The Path to Identity Validation (1/3)

Using Deep Learning to Detect and Classify IDs

Published in

Signaturit Tech Blog

8 min readAug 6, 2019

Intro

If you are familiar with Signaturit Electronic Signature Service, you might know that we offer a suite of authentication systems that allow document senders to confirm the identity of the receivers and/or signers. These systems expand from voice verification to methods based on a document, to information that only the user holds (e.g. a file, an SMS, or an ID document).

Being able to automatically validate the information contained in an ID document is key to ensure that the signer of a document and the provider of the ID are the same person and the rightful signer.
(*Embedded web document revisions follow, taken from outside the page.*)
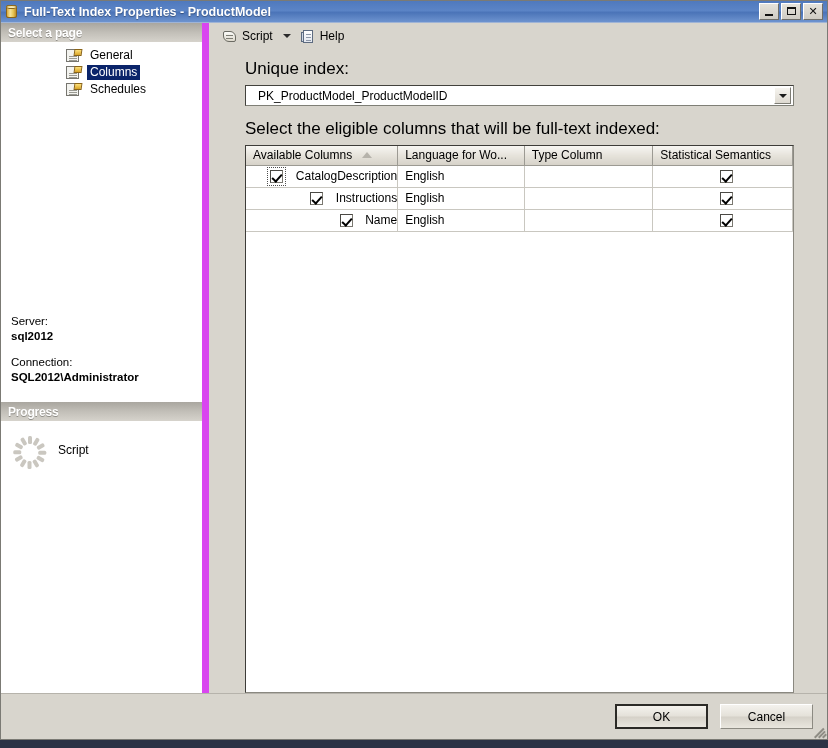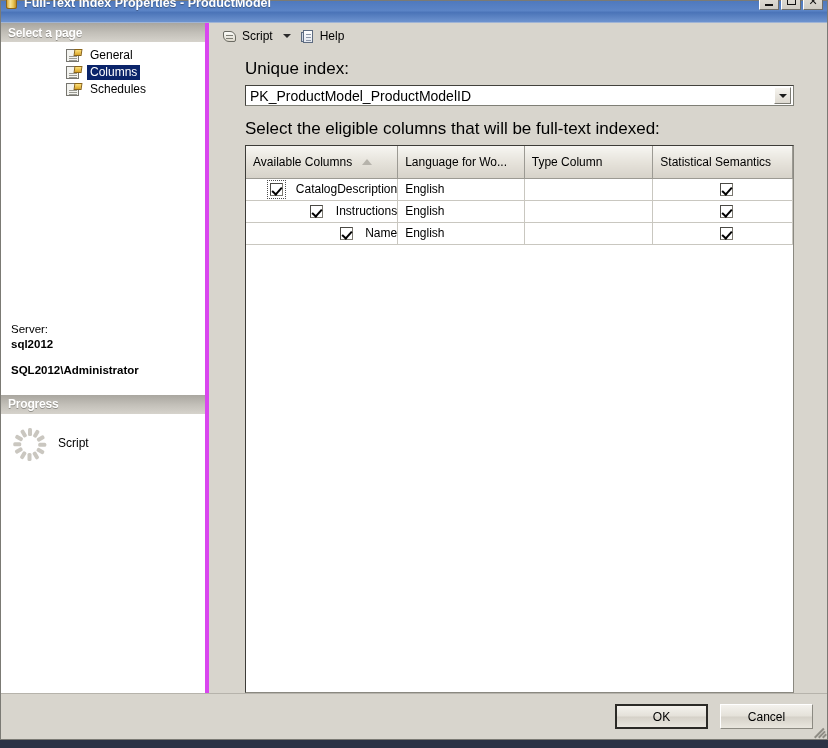"Full-Text Index Properties -" #titlebar { align-items: flex-end -> center; padding: 0 2px 12px 4px -> 0 2px 0 4px }
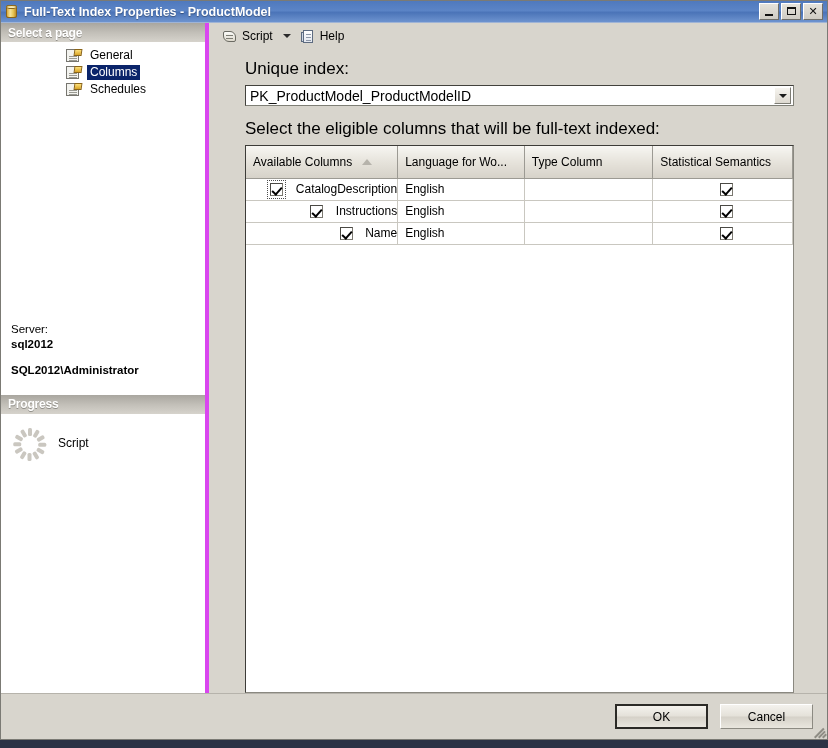"Select a page" #leftpane { border-right: 4px solid #d946ef -> 7px solid #d946ef }
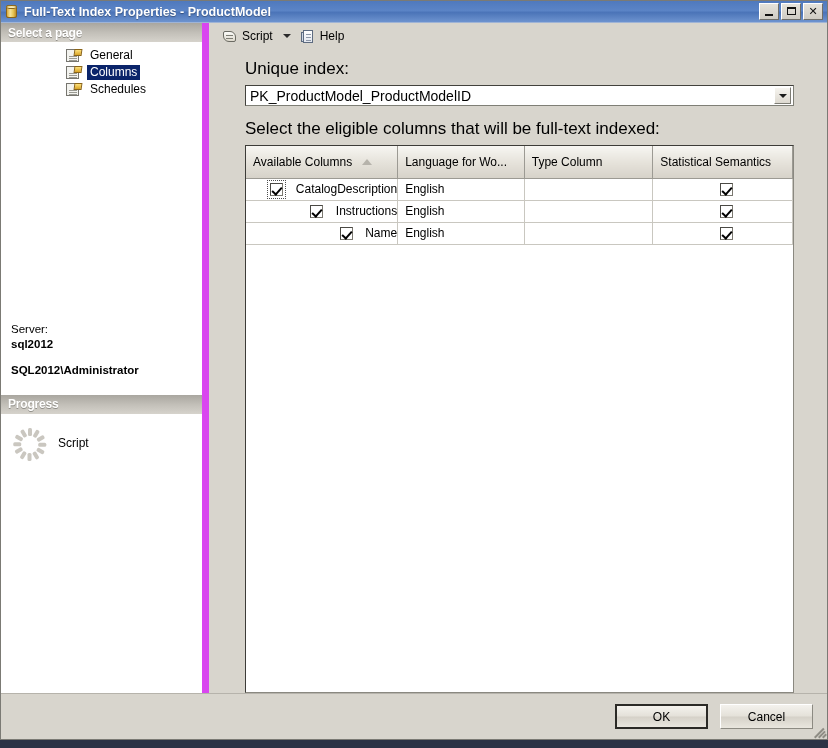"PK_ProductModel_ProductModelID" #unique-index-value { font-size: 14px -> 12px; padding-left: 4px -> 12px }
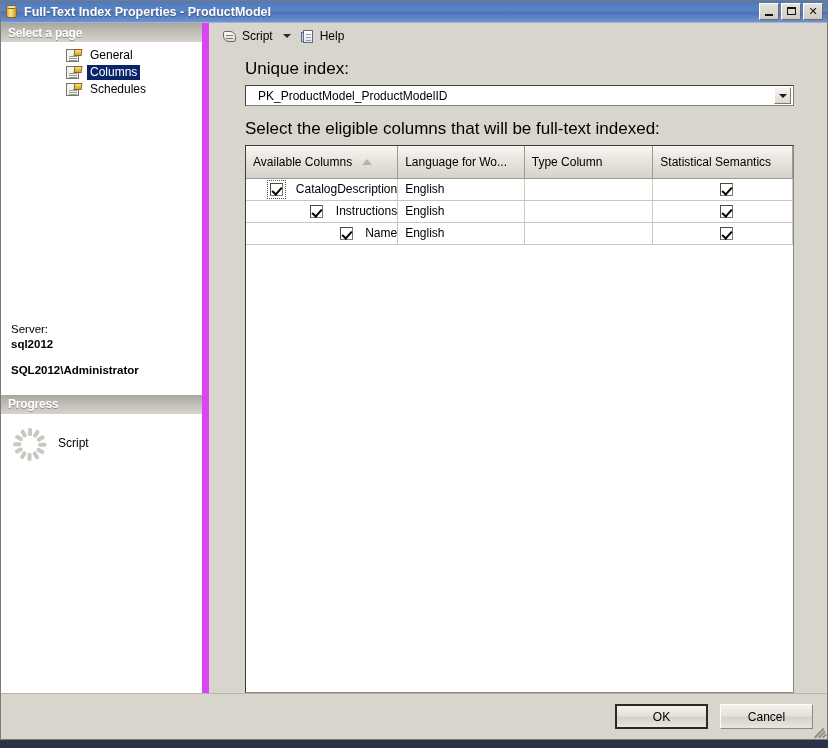"Available Columns" table#grid th { height: 32px -> 19px }
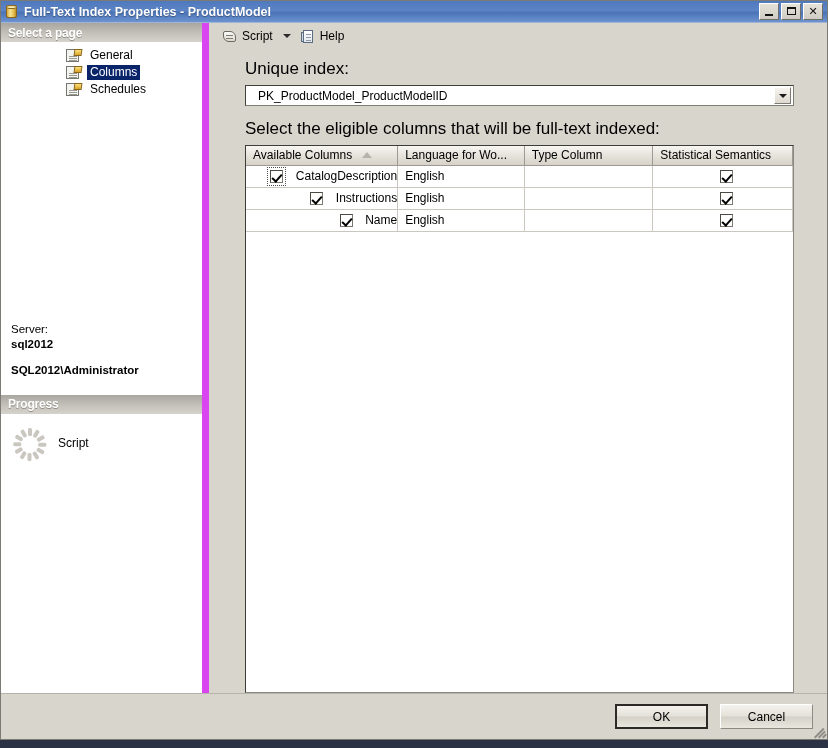"Connection:" div.conn-label { html: none -> <div>Connection:</div> }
One of the main use cases of OCR technologies applied to our context implies reading the Machine Readable Zone (MRZ) code contained in ID documents and passports, as this MRZ it’s unique for each person.

Reading the rest of text instances in a document, such as name, surname or birthdate, is also necessary in order to cross-validate the MRZ code with them. Moreover, the data contained in this code has to match with the personal info that the signer introduces in the document to be signed.

For this purpose, a photo of both sides of the signer ID must be provided together with the document signed, either by taking them with a device camera, or attaching and uploading them to the app. The information contained in the ID is checked against possible alterations or modifications. This verification process occurs automatically in the same signing process.

Machine Readable Zone (MRZ) highlighted in a Spain issued ID sample

If someone modifies some data on the ID document, the MRZ code will no longer match with the information scanned and it will not pass the validation process.

Given this scenario, an OCR solution becomes a solid authentication strategy to tackle it within our current signature validation ecosystem.

Divide and Conquer

Just put on your Machine Learning practitioner glasses and suppose a document signer uploads an image with an ID document in it. Which pieces, or stages, do we need to implement in order to complete the ID validation process puzzle? What you’ll see next will (probably not) surprise you:

Detect if there is an ID in the image and its location.
Classify the ID type and side of the document.
Detect the location of text fields in the ID.
Extract the content of the text fields.

The scope of this article is limited to the 1st and 2nd stages. If you want to dive into the Text Detection Stage, here is the link to our Second Article. Soon, you will also be able to learn on our Text Recognition solution.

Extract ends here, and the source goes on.